Les trois socialismes que nous venons d’indiquer, le socialisme démocratique, le socialisme scientifique et le socialisme mystique ou religieux, ont une attitude différente vis-à-vis de la société que chacun d’eux cependant cherche à subjuguer. Le premier est agressif et violent, il veut s’emparer de la société de vive force ; le second est doctrinal, magistral, il veut convaincre la société et la régenter ; le troisième est insinuant, il prétend la convertir.

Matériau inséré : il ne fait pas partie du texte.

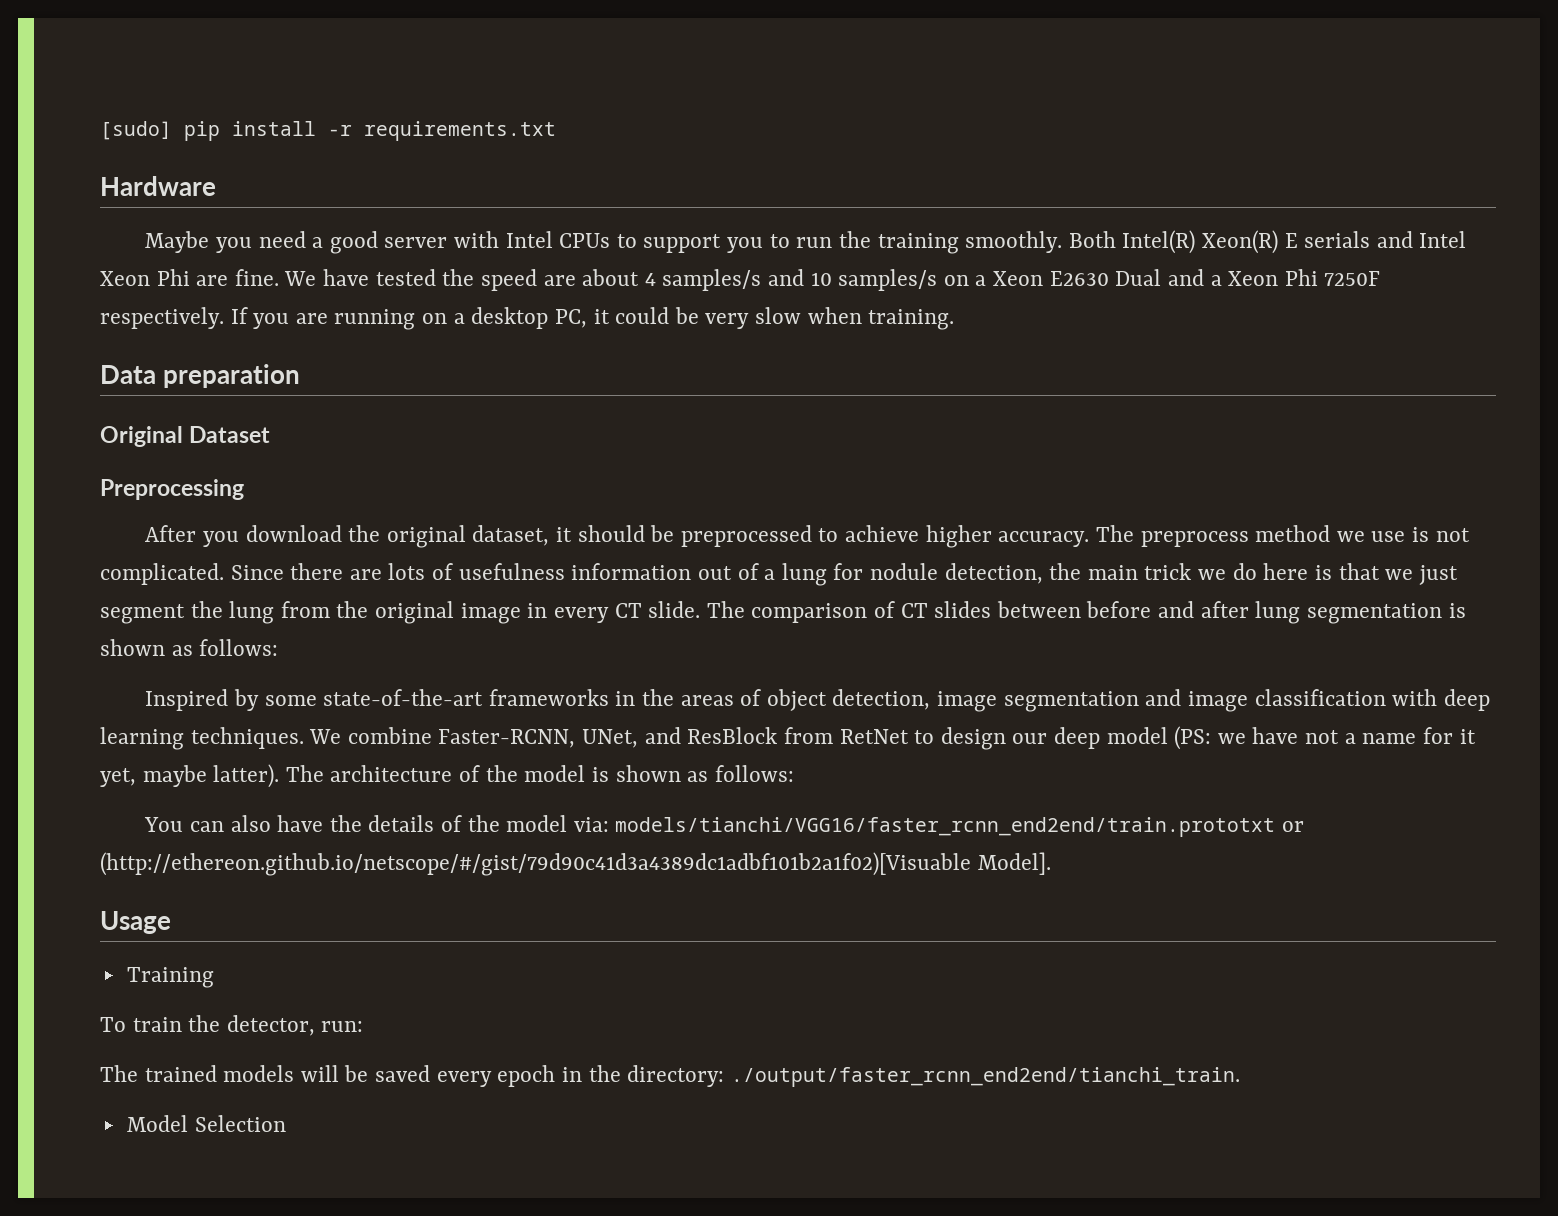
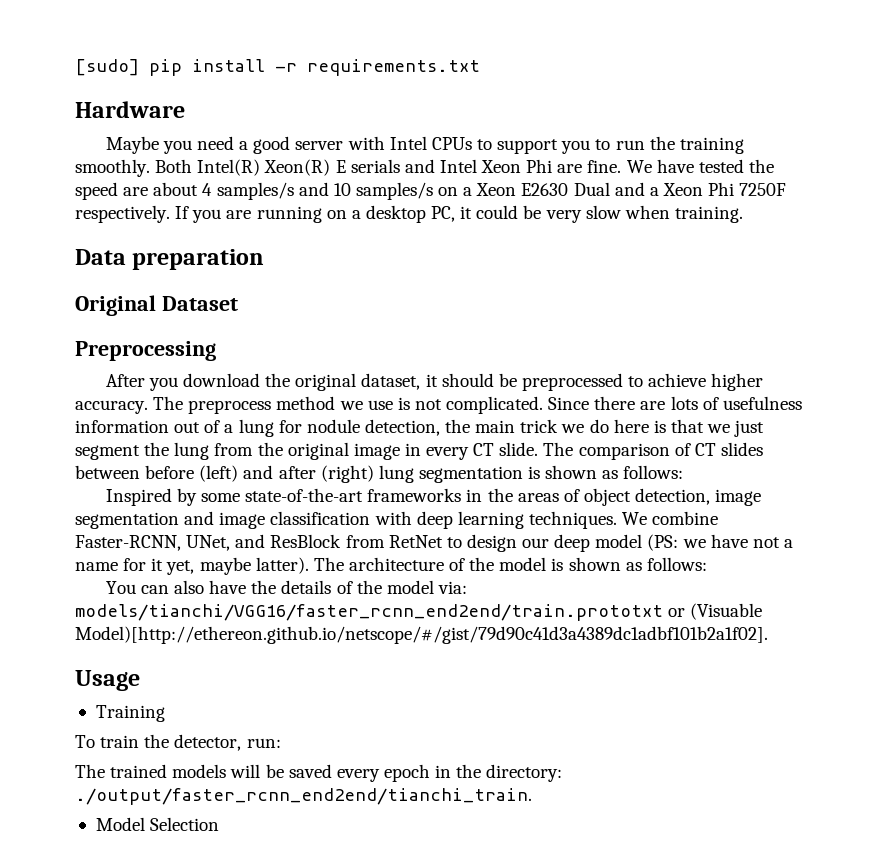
(1152, 609) none -> [199,465,239,482] (left)
(1249, 609) none -> [320,465,374,483] (right)
[100,852,1051,876] (http://ethereon.github.io/netscope/#/gist/79d90c41d3a4389dc1adbf101b2a1f02)[Visuable Model]. -> [690,603,763,620] [75,626,768,644] (Visuable Model)[http://ethereon.github.io/netscope/#/gist/79d90c41d3a4389dc1adbf101b2a1f02].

Tous les trois ont ceci de commun qu’ils croient que les lois économiques sur la distribution des richesses produisent, abandonnées à elles-mêmes, une inégalité croissante des conditions humaines, une concentration croissante des capitaux, de l’industrie et du commerce en un petit nombre de mains, et que par conséquent le législateur doit intervenir pour corriger ces tendances qui seraient fatales au corps social.3

Prenant un à un chacun des progrès industriels et chacune des lois économiques, ces trois socialismes s’efforcent de prouver que ce progrès ou que cette loi a contribué soit à une plus grande inégalité des fortunes, soit à une plus grande instabilité du sort des ouvriers. On parle des machines et de leurs bienfaits, mais les machines produisent le chômage, au moins temporaire ; à chaque instant, par leurs incessants perfectionnements, elles jettent la perturbation dans les ateliers, elles enlèvent à l’ouvrier toute la sécurité du lendemain. Puis les machines amènent ce que l’on appelle sysiphisme, mot ingénieux qui est censé dépeindre le mal de l’industrie moderne. L’homme trouve mille moyens d’abréger sa peine, et cependant sa peine ne devient pas moindre. M. Michel Chevalier, comparant aux procédés actuellement en usage pour la mouture du blé ceux qui étaient employés dans la maison de Pénélope d’après Homère, prouve que la réduction du froment en farine coûte aujourd’hui cent fois moins de travail qu’autrefois. Un autre économiste décrira avec complaisance les perfectionnements merveilleux qui ont permis de produire avec la filature mécanique, par jour et par paire de bras, 800 fois plus de fils que n’en donnait la quenouille. Un statisticien habile, supputant la puissance des machines qui fonctionnent à l’heure actuelle en France, trouve qu’elle équivaut à 1 300 000 chevaux-vapeur, soit à 30 millions de nouveaux travailleurs de fer, triplant ainsi la force productive du pays4. Mais les trois socialismes dont nous parlons n’admettent pas que ce progrès représente un bénéfice net pour la classe ouvrière ; celle-ci a-t-elle plus de loisirs qu’autrefois, est-elle moins dépendante, sa tâche est-elle plus facile, plus sûre, moins rebutante ? Les trente millions de paires de bras que représentent les 1 500 000 chevaux-vapeur de la machinerie en France font-ils que les 15 millions de travailleurs humains en chair et en os travaillent seulement le tiers de ce qu’ils travaillaient autrefois, ou que, travaillant autant, leurs jouissances, la sécurité et la dignité de leur vie se soient notablement accrues ? Et les trois socialismes résolvent par une négation hautaine toutes ces délicates questions.